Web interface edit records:
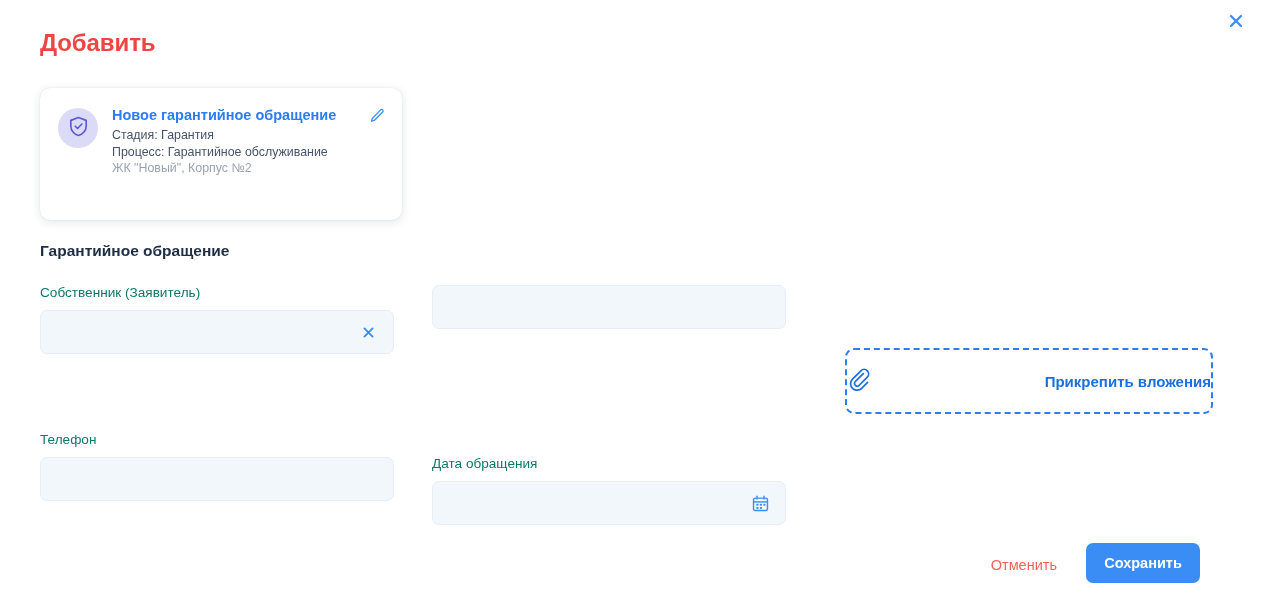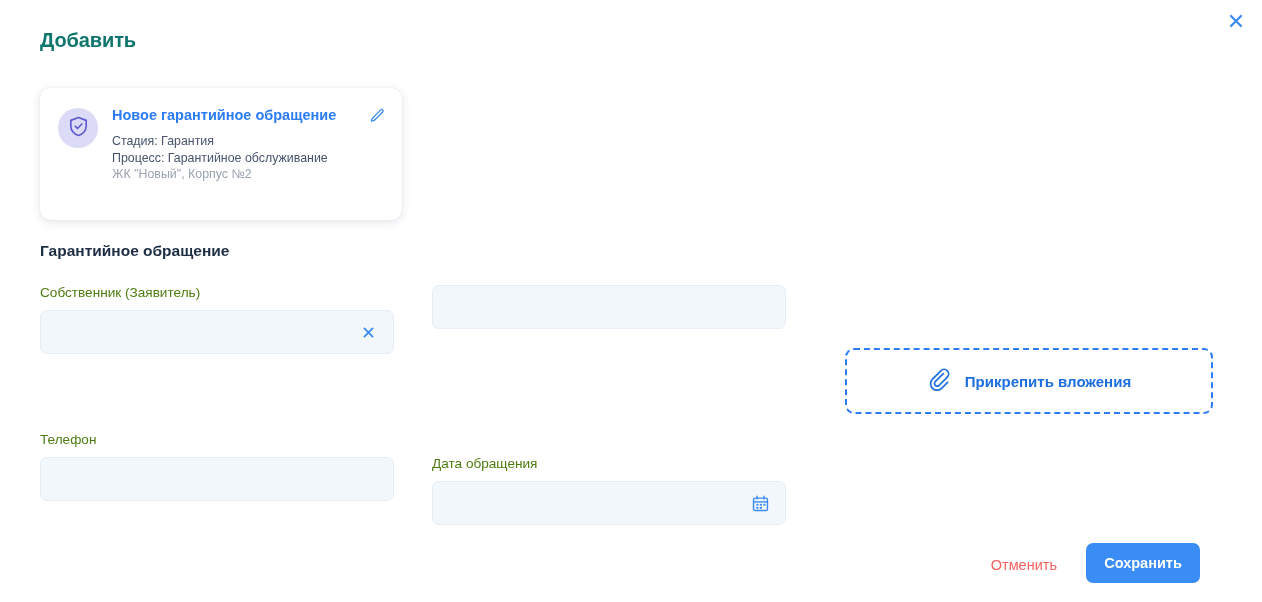"Добавить" .dialog-title { color: #0f766e -> #ef4444; font-size: 20px -> 24px }
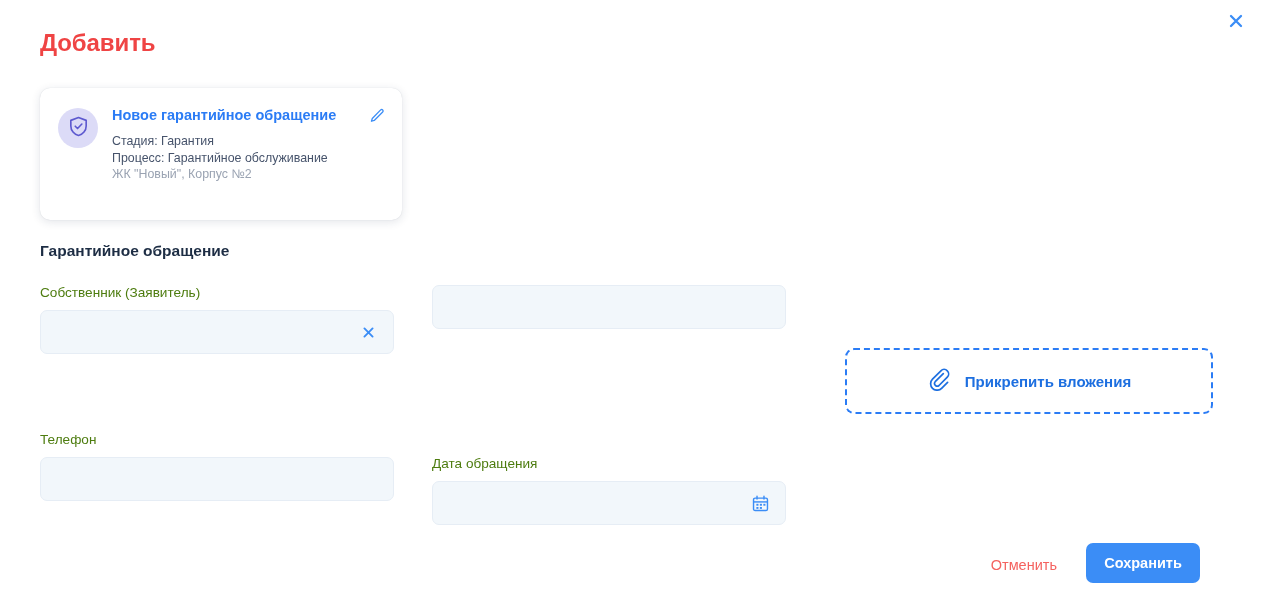"Новое гарантийное обращение" .entity-title { margin-bottom: 9px -> 3px }
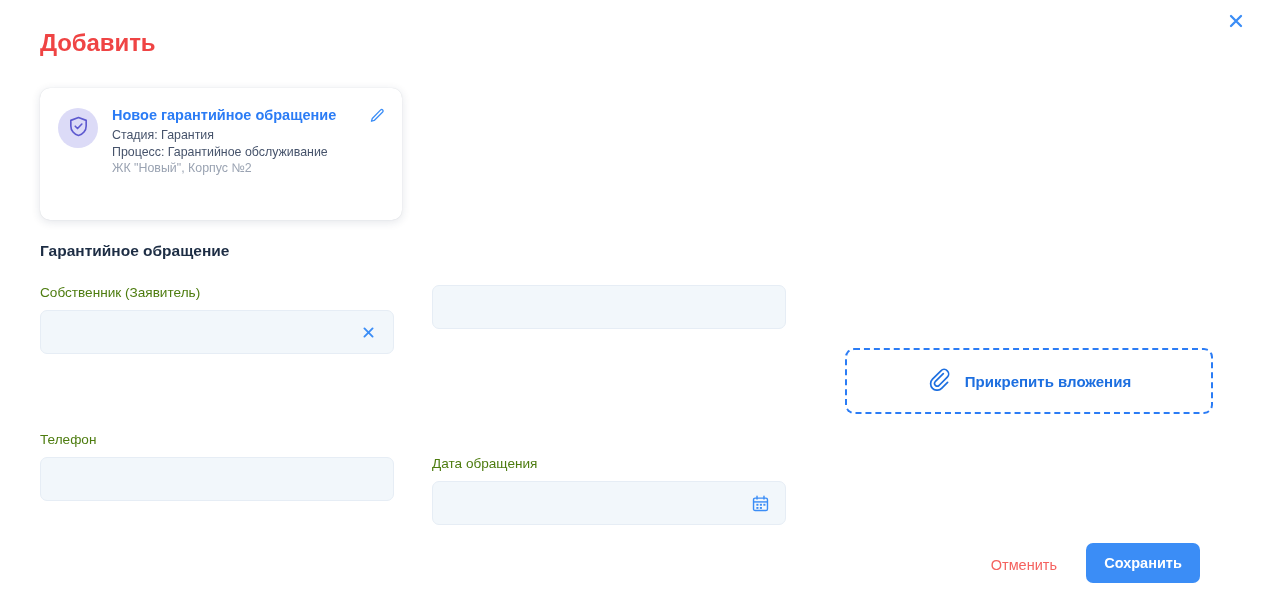"Собственник (Заявитель)" .field-label { color: #4d7c0f -> #0f766e }
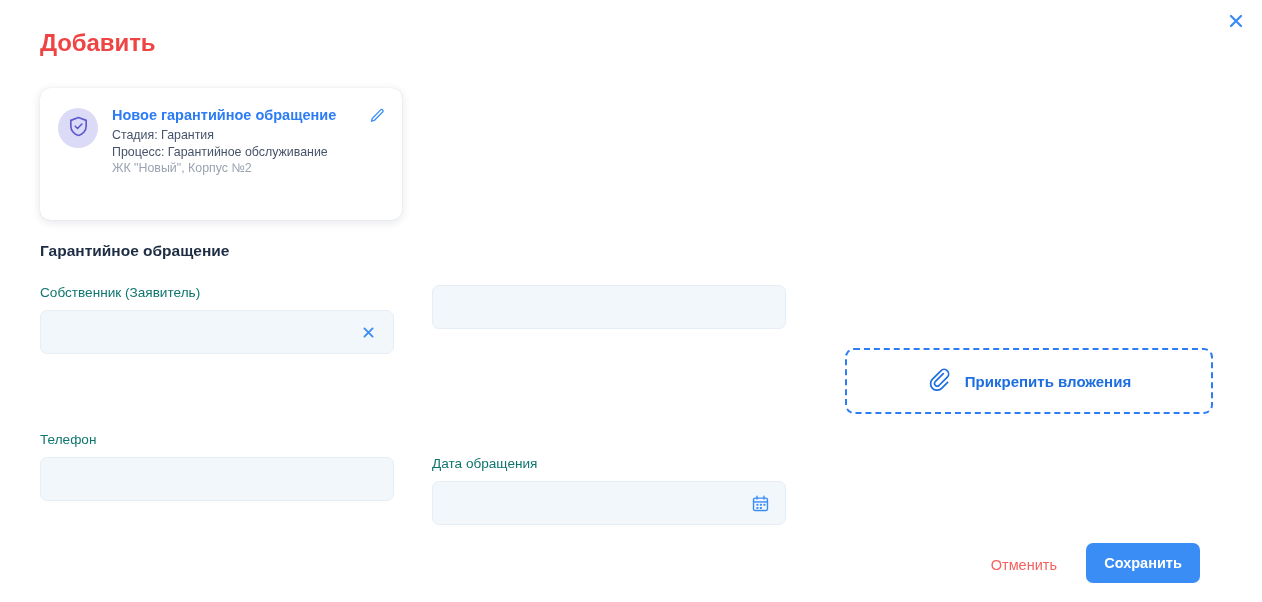"Прикрепить вложения" .attach-zone { justify-content: center -> space-between }
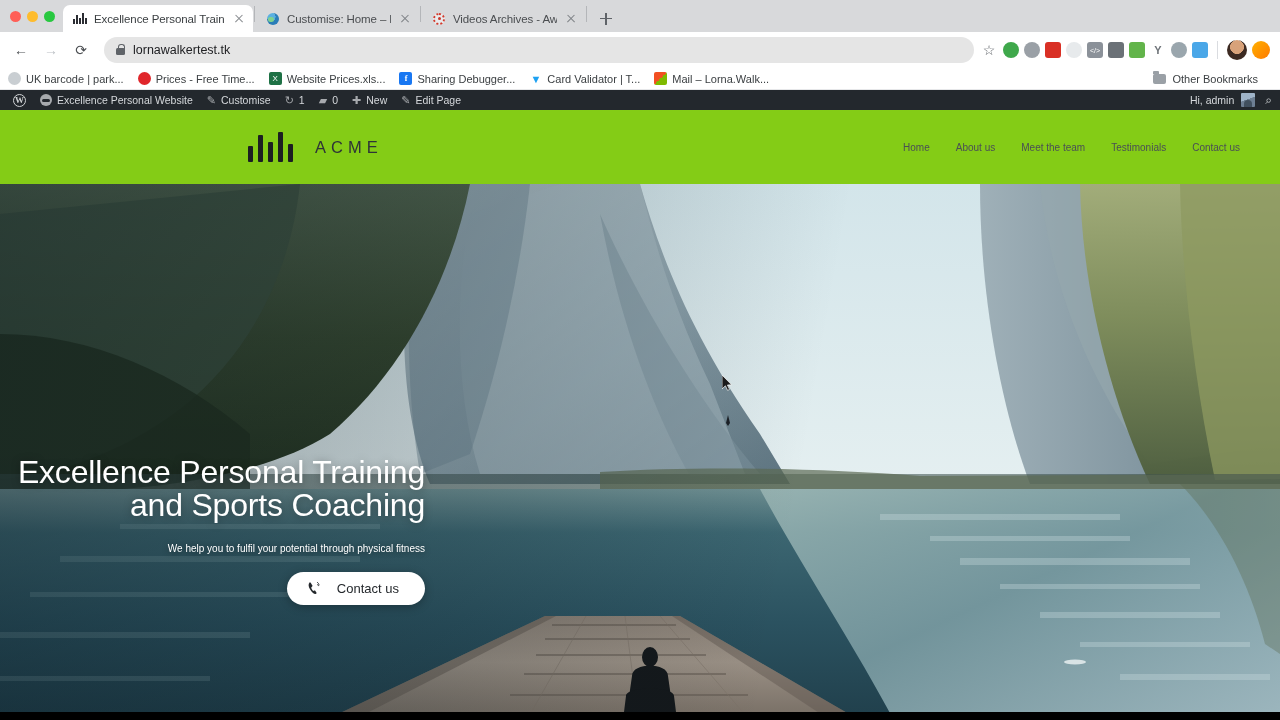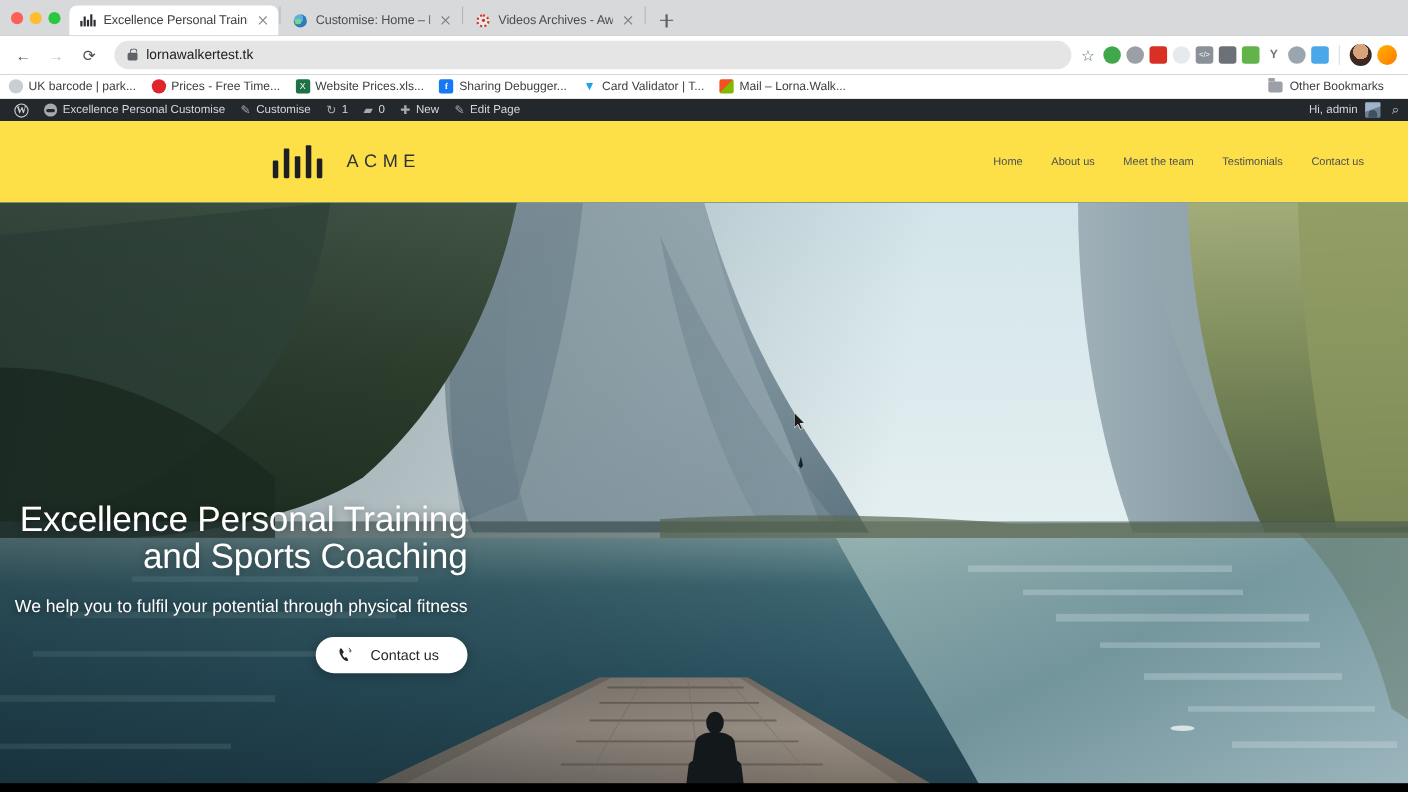"Excellence Personal Customise" span { text: Customise -> Website }
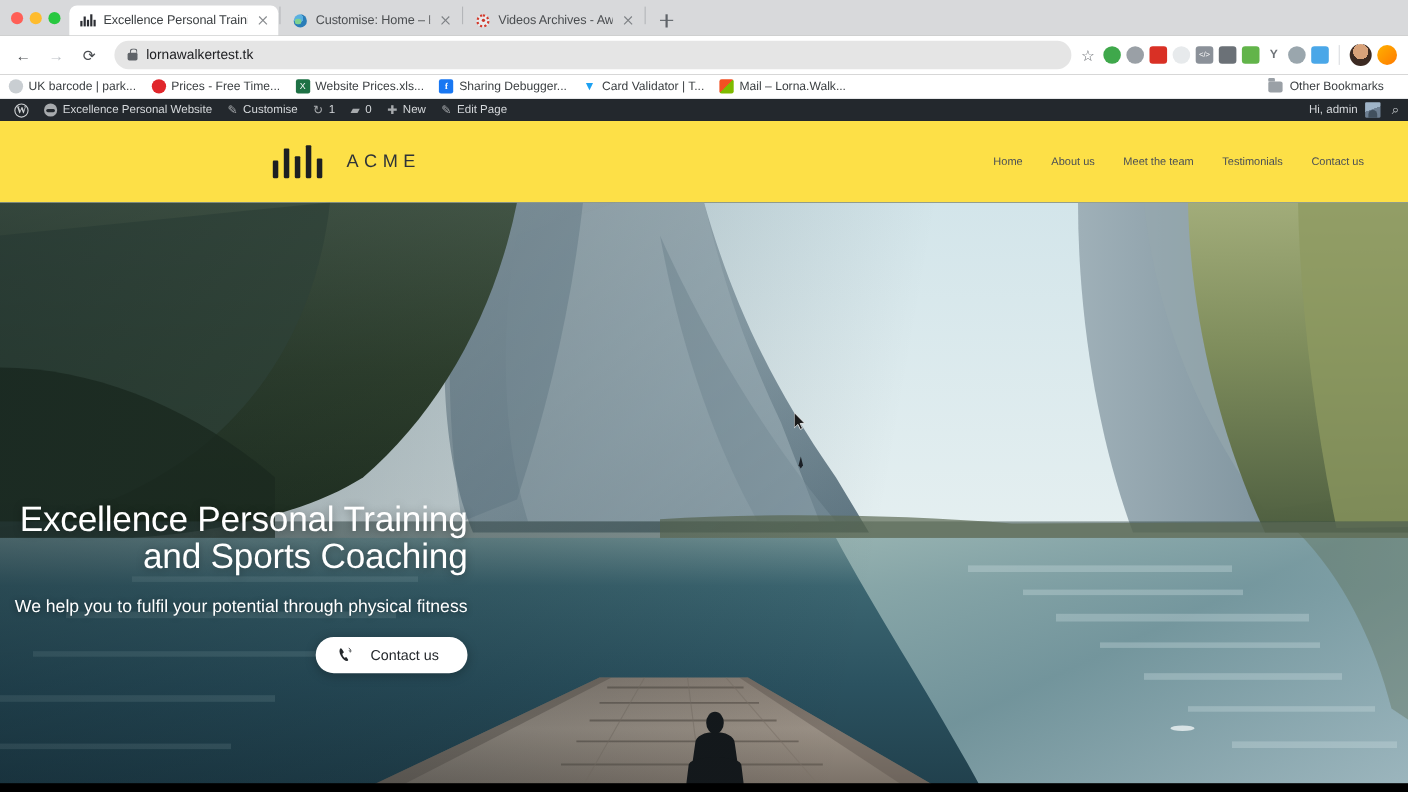"ACME" .site-header { background: #fde047 -> #84cc16 }
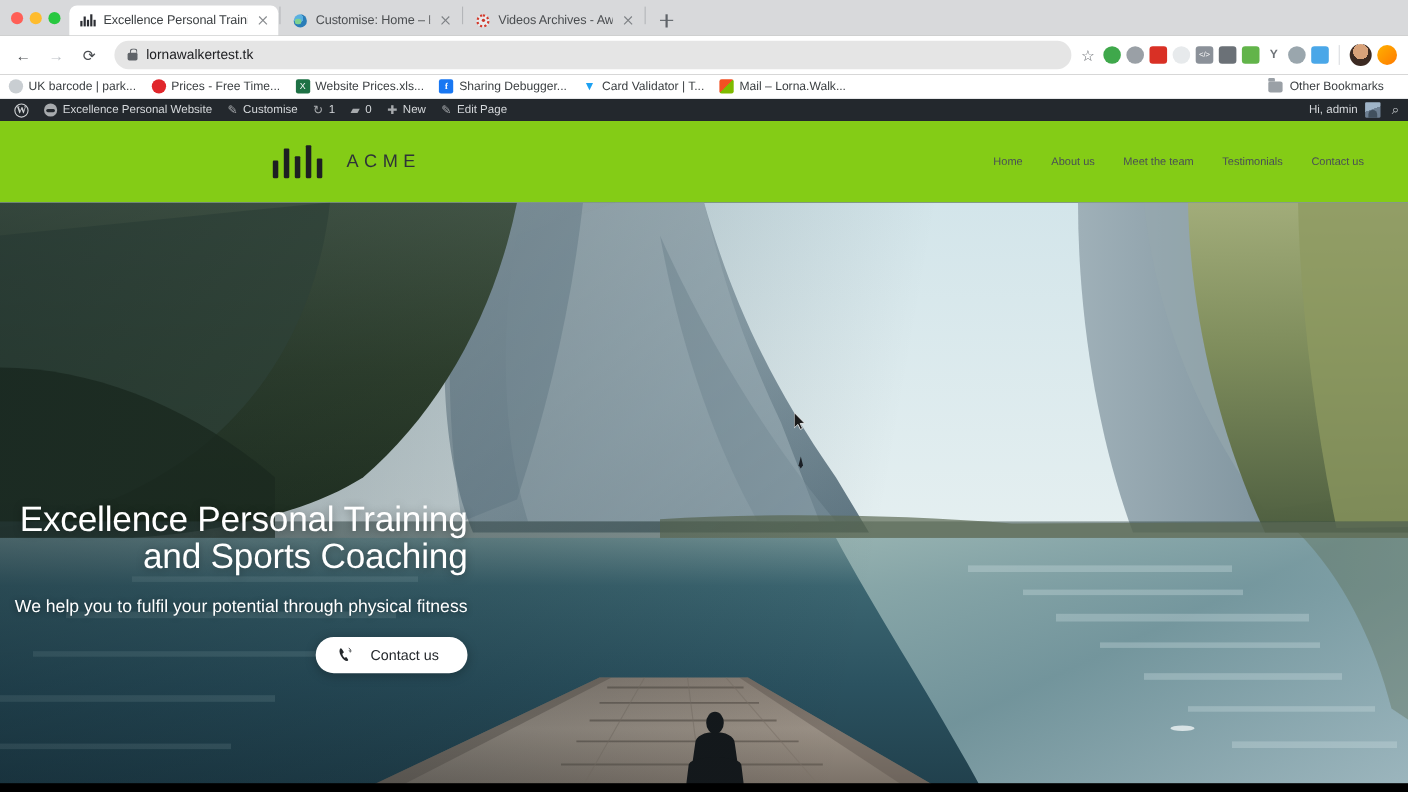"We help you to fulfil" .hero-sub { font-size: 16px -> 10px }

== What you are asked to do ==
Leaving out the images, return the entries above exactly as they read.

== Answer box ==
"Добавить" .dialog-title { color: #0f766e -> #ef4444; font-size: 20px -> 24px }
"Новое гарантийное обращение" .entity-title { margin-bottom: 9px -> 3px }
"Собственник (Заявитель)" .field-label { color: #4d7c0f -> #0f766e }
"Прикрепить вложения" .attach-zone { justify-content: center -> space-between }
"Excellence Personal Customise" span { text: Customise -> Website }
"ACME" .site-header { background: #fde047 -> #84cc16 }
"We help you to fulfil" .hero-sub { font-size: 16px -> 10px }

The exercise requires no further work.